DATA FOR REVIEW START

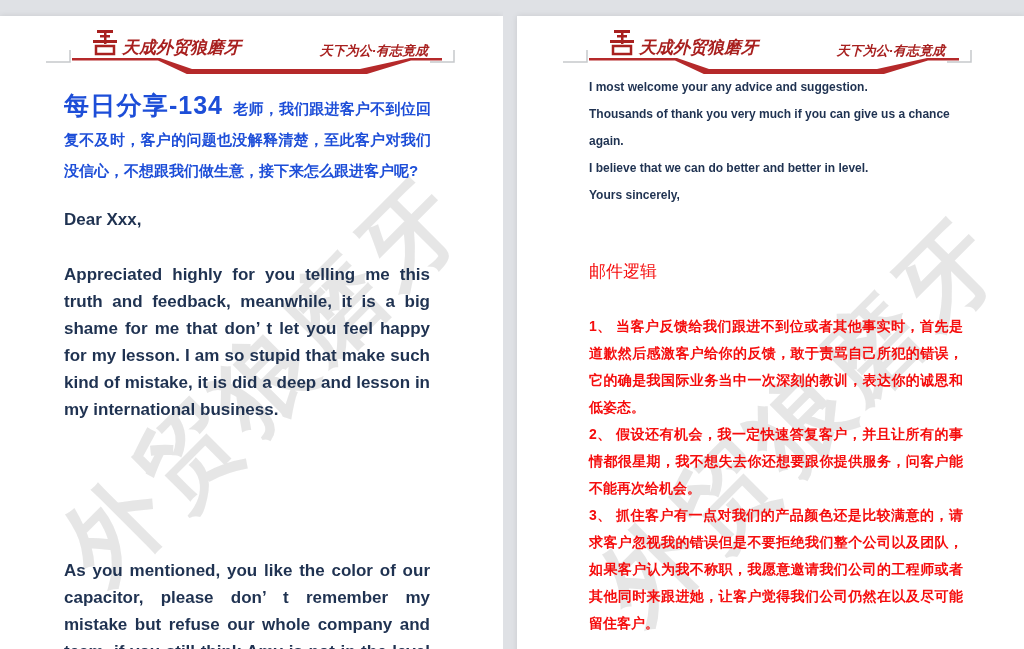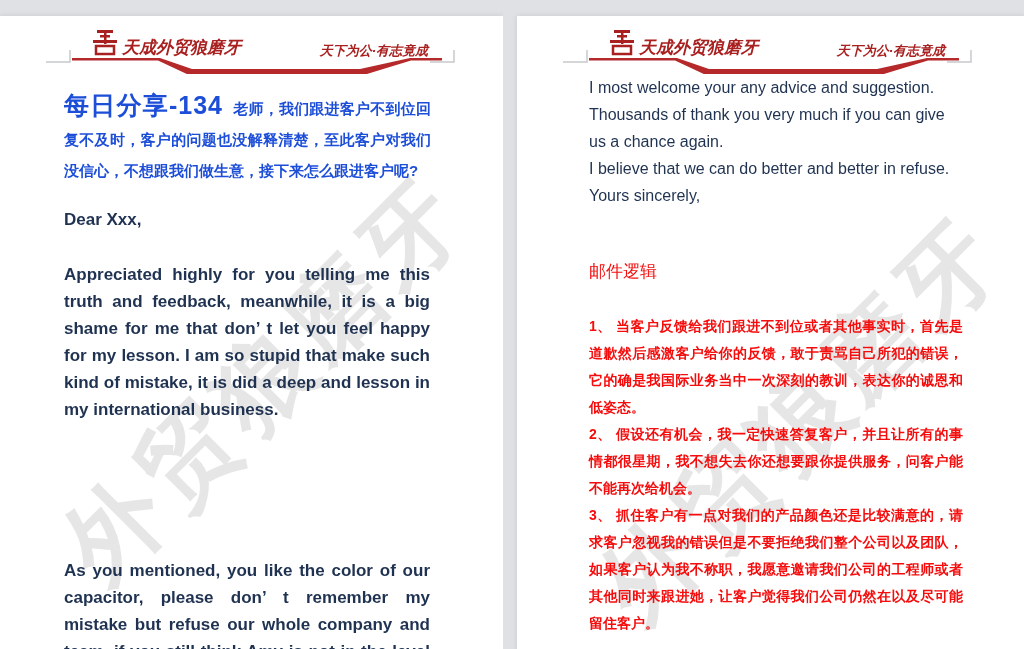--- a/index.html
+++ b/index.html
@@ -51,7 +51,7 @@
   .p3 { top:541px; }
 
   
-  .en-r { width:372px; left:72px; color:#1f3251; font-size:16px; font-weight:400; line-height:27px; }
+  .en-r { width:372px; left:72px; color:#1f3251; font-size:12px; font-weight:700; line-height:27px; }
   .closing { top:58px; }
   .signoff  { top:166px; }
   .signature{ top:193px; }

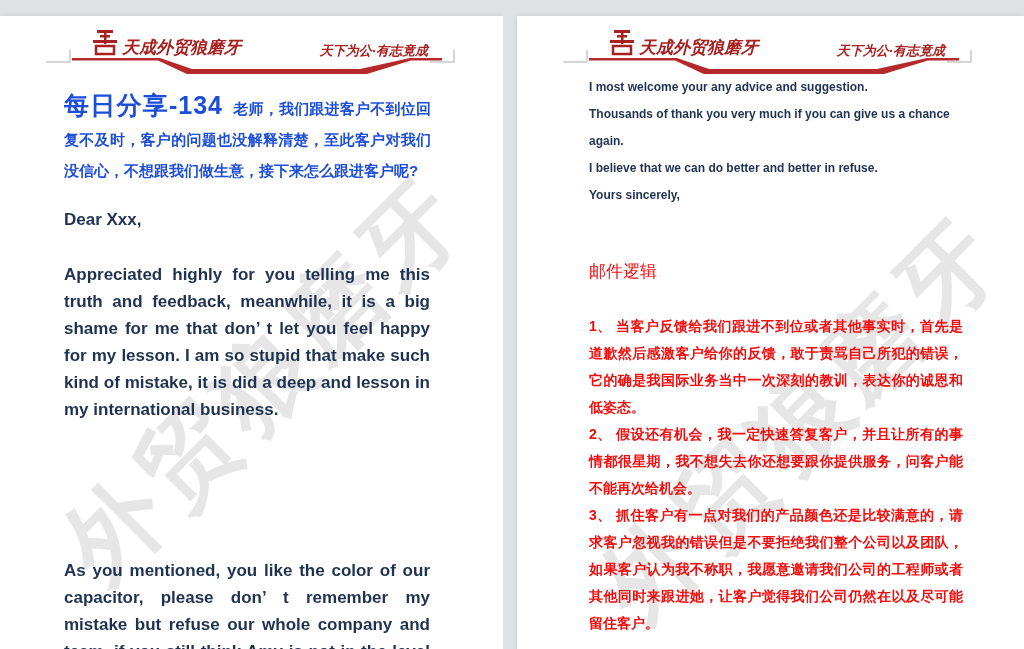--- a/index.html
+++ b/index.html
@@ -124,7 +124,7 @@
   <div class="content en-r closing">
     <p>I most welcome your any advice and suggestion.</p>
     <p>Thousands of thank you very much if you can give us a chance again.</p>
-    <p>I believe that we can do better and better in refuse.</p>
+    <p>I believe that we can do better and better in level.</p>
   </div>
 
   <p class="content en-r signoff">Yours sincerely,</p>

DATA FOR REVIEW END

**WORK ORDER**
Would you reproduce the listing above in full and exactly, without its pictures?

**RESPONSE TO THIS EXERCISE**
--- a/index.html
+++ b/index.html
@@ -51,7 +51,7 @@
   .p3 { top:541px; }
 
   
-  .en-r { width:372px; left:72px; color:#1f3251; font-size:16px; font-weight:400; line-height:27px; }
+  .en-r { width:372px; left:72px; color:#1f3251; font-size:12px; font-weight:700; line-height:27px; }
   .closing { top:58px; }
   .signoff  { top:166px; }
   .signature{ top:193px; }

--- a/index.html
+++ b/index.html
@@ -124,7 +124,7 @@
   <div class="content en-r closing">
     <p>I most welcome your any advice and suggestion.</p>
     <p>Thousands of thank you very much if you can give us a chance again.</p>
-    <p>I believe that we can do better and better in refuse.</p>
+    <p>I believe that we can do better and better in level.</p>
   </div>
 
   <p class="content en-r signoff">Yours sincerely,</p>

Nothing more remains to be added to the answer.